#### About this task
Each line of the data below containing "span" needs to be listed.

#### Items from a data source
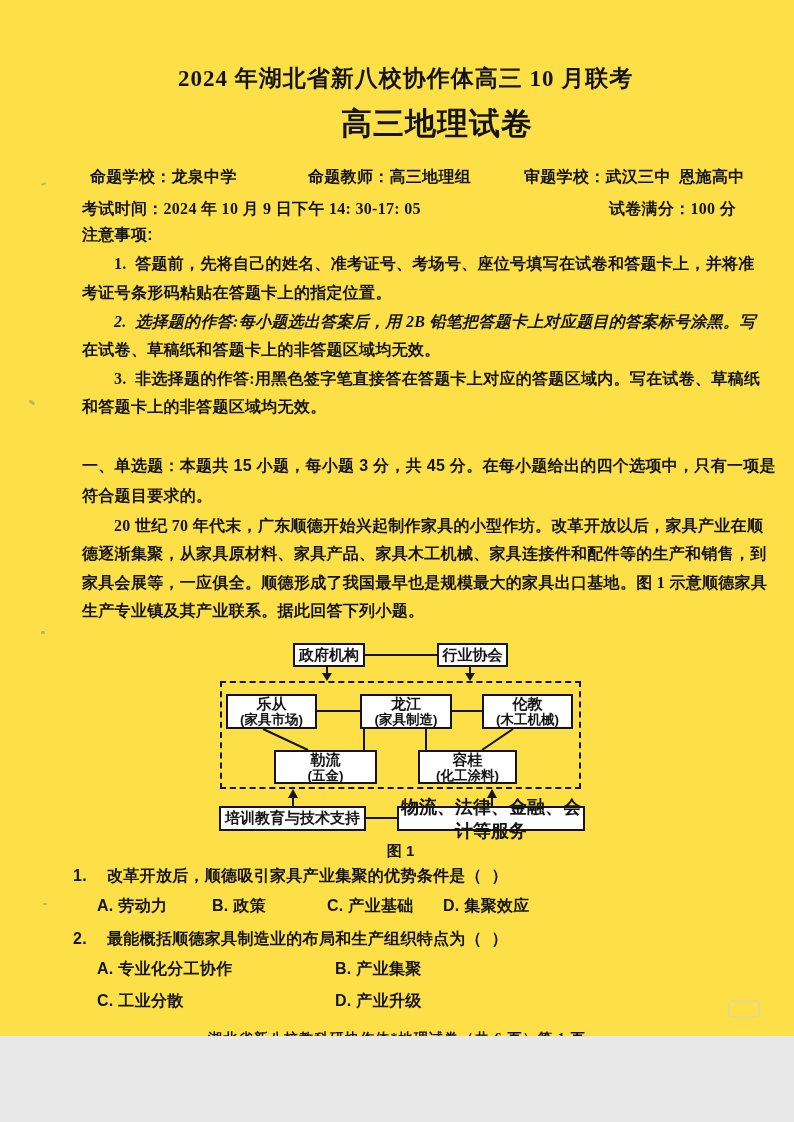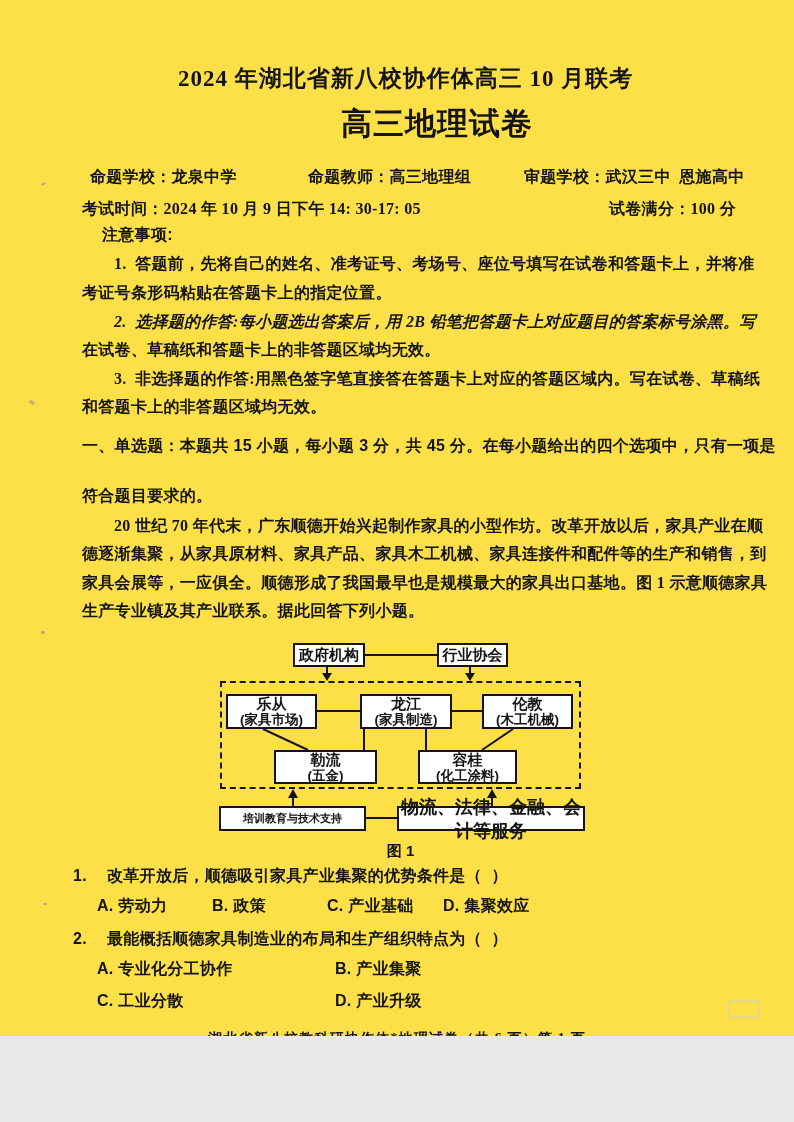--- a/index.html
+++ b/index.html
@@ -44,29 +44,29 @@
 
   <div class="abs serif t-title" style="left:178px;top:67px;">2024 年湖北省新八校协作体高三 10 月联考</div>
   <div class="abs serif t-subtitle" style="left:312px;top:108px;">高三地理试卷</div>
 
   <div class="abs serif t-meta" style="left:82px;top:169px;margin-left:8px;">命题学校：龙泉中学</div>
   <div class="abs serif t-meta" style="left:308px;top:169px;">命题教师：高三地理组</div>
   <div class="abs serif t-meta" style="left:524px;top:169px;">审题学校：武汉三中  恩施高中</div>
   <div class="abs serif t-meta" style="left:82px;top:201px;">考试时间：2024 年 10 月 9 日下午 14: 30-17: 05</div>
   <div class="abs serif t-meta" style="left:609px;top:201px;">试卷满分：100 分</div>
 
-  <div class="abs sans t-head" style="left:82px;top:227px;margin-left:20px;">注意事项:</div>
+  <div class="abs sans t-head" style="left:82px;top:227px;">注意事项:</div>
   <div class="abs serif t-body" style="left:114px;top:256px;">1.  答题前，先将自己的姓名、准考证号、考场号、座位号填写在试卷和答题卡上，并将准</div>
   <div class="abs serif t-body" style="left:82px;top:285px;">考证号条形码粘贴在答题卡上的指定位置。</div>
   <div class="abs serif t-body" style="left:114px;top:314px;font-style:italic;">2.  选择题的作答:每小题选出答案后，用 2B 铅笔把答题卡上对应题目的答案标号涂黑。写</div>
   <div class="abs serif t-body" style="left:82px;top:342px;">在试卷、草稿纸和答题卡上的非答题区域均无效。</div>
   <div class="abs serif t-body" style="left:114px;top:371px;">3.  非选择题的作答:用黑色签字笔直接答在答题卡上对应的答题区域内。写在试卷、草稿纸</div>
   <div class="abs serif t-body" style="left:82px;top:399px;">和答题卡上的非答题区域均无效。</div>
 
-  <div class="abs sans t-head" style="left:82px;top:438px;">一、单选题：本题共 15 小题，每小题 3 分，共 45 分。在每小题给出的四个选项中，只有一项是</div>
+  <div class="abs sans t-head" style="left:82px;top:458px;">一、单选题：本题共 15 小题，每小题 3 分，共 45 分。在每小题给出的四个选项中，只有一项是</div>
   <div class="abs sans t-head" style="left:82px;top:488px;">符合题目要求的。</div>
 
   <div class="abs serif t-body" style="left:114px;top:518px;">20 世纪 70 年代末，广东顺德开始兴起制作家具的小型作坊。改革开放以后，家具产业在顺</div>
   <div class="abs serif t-body" style="left:82px;top:546px;">德逐渐集聚，从家具原材料、家具产品、家具木工机械、家具连接件和配件等的生产和销售，到</div>
   <div class="abs serif t-body" style="left:82px;top:575px;">家具会展等，一应俱全。顺德形成了我国最早也是规模最大的家具出口基地。图 1 示意顺德家具</div>
   <div class="abs serif t-body" style="left:82px;top:603px;">生产专业镇及其产业联系。据此回答下列小题。</div>
 
   <div class="fig">
     <svg width="794" height="226" viewBox="0 0 794 226" fill="none" stroke="#141414" stroke-width="2">
 
@@ -111,21 +111,21 @@
     </div>
     <div class="fig-box" style="left:274px;top:110px;width:103px;height:34px;">
       <span class="nm">勒流</span>
       <span class="ind">(五金)</span>
     </div>
     <div class="fig-box" style="left:418px;top:110px;width:99px;height:34px;">
       <span class="nm">容桂</span>
       <span class="ind">(化工涂料)</span>
     </div>
 
-    <div class="fig-box" style="left:219px;top:166px;width:147px;height:25px;font-size:11px;">培训教育与技术支持</div>
+    <div class="fig-box" style="left:219px;top:166px;width:147px;height:25px;font-size:15px;">培训教育与技术支持</div>
     <div class="fig-box" style="left:397px;top:166px;width:188px;height:25px;font-size:18px;">物流、法律、金融、会计等服务</div>
 
     <div class="caption">图 1</div>
   </div>
 
   <div class="abs sans t-q" style="left:73px;top:868px;">1.</div>
   <div class="abs sans t-q" style="left:107px;top:868px;">改革开放后，顺德吸引家具产业集聚的优势条件是（  ）</div>
   <div class="abs sans t-q" style="left:97px;top:898px;">A. 劳动力</div>
   <div class="abs sans t-q" style="left:212px;top:898px;">B. 政策</div>
   <div class="abs sans t-q" style="left:327px;top:898px;">C. 产业基础</div>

#### Answer below
       <span class="nm">勒流</span>
       <span class="ind">(五金)</span>
       <span class="nm">容桂</span>
       <span class="ind">(化工涂料)</span>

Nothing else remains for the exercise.